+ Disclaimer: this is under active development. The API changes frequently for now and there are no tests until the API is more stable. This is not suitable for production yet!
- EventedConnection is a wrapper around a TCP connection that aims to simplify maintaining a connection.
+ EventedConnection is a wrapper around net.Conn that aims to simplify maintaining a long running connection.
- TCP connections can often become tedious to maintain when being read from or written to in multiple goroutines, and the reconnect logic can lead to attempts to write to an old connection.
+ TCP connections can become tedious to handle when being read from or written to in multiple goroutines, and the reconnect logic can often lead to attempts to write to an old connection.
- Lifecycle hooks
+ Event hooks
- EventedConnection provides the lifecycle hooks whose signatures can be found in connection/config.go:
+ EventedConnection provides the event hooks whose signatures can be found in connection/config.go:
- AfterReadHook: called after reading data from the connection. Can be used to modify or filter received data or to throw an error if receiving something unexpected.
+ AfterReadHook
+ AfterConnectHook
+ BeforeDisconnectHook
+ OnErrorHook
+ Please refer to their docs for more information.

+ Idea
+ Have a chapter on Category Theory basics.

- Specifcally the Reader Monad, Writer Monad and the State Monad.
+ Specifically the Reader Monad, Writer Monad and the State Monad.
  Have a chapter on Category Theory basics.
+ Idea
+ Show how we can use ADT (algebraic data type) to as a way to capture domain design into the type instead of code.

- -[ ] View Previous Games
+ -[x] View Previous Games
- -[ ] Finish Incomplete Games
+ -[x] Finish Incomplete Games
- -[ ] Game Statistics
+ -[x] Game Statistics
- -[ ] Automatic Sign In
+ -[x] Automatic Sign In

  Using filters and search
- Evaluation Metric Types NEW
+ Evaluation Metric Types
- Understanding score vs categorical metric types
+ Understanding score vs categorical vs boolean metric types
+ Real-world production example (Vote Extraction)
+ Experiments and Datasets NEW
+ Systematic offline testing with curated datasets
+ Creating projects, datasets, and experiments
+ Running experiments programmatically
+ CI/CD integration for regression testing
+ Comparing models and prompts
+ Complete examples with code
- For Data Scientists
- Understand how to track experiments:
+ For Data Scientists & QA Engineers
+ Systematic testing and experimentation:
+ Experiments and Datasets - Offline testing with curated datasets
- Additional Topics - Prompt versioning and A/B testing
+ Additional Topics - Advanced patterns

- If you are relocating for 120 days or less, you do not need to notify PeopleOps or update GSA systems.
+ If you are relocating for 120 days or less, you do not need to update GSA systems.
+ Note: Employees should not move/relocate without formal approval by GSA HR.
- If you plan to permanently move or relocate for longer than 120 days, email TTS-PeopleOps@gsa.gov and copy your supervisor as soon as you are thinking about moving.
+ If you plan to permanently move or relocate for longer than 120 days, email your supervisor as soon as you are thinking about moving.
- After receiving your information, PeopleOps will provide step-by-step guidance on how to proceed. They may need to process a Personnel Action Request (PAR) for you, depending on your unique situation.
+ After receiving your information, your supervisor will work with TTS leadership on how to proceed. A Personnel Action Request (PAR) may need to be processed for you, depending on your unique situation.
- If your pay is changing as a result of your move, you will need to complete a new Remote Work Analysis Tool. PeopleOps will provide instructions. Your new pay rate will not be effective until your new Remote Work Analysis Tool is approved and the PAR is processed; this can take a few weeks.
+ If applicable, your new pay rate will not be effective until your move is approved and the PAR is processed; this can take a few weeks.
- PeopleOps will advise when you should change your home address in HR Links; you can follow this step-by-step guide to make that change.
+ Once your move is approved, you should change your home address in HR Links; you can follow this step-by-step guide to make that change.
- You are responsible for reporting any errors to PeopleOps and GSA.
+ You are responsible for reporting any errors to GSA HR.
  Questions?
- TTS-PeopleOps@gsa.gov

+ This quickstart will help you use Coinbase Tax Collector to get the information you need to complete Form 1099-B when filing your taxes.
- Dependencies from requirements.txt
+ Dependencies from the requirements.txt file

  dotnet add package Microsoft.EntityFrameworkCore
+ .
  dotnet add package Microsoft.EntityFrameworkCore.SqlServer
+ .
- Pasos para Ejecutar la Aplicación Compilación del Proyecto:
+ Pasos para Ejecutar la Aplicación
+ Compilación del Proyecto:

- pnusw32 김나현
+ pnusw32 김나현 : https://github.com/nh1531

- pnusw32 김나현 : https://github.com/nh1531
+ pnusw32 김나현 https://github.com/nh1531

■ **Prompt**
The answer must be every line of the entries that includes the word "goroutines".

■ **Output for this task**
- TCP connections can often become tedious to maintain when being read from or written to in multiple goroutines, and the reconnect logic can lead to attempts to write to an old connection.
+ TCP connections can become tedious to handle when being read from or written to in multiple goroutines, and the reconnect logic can often lead to attempts to write to an old connection.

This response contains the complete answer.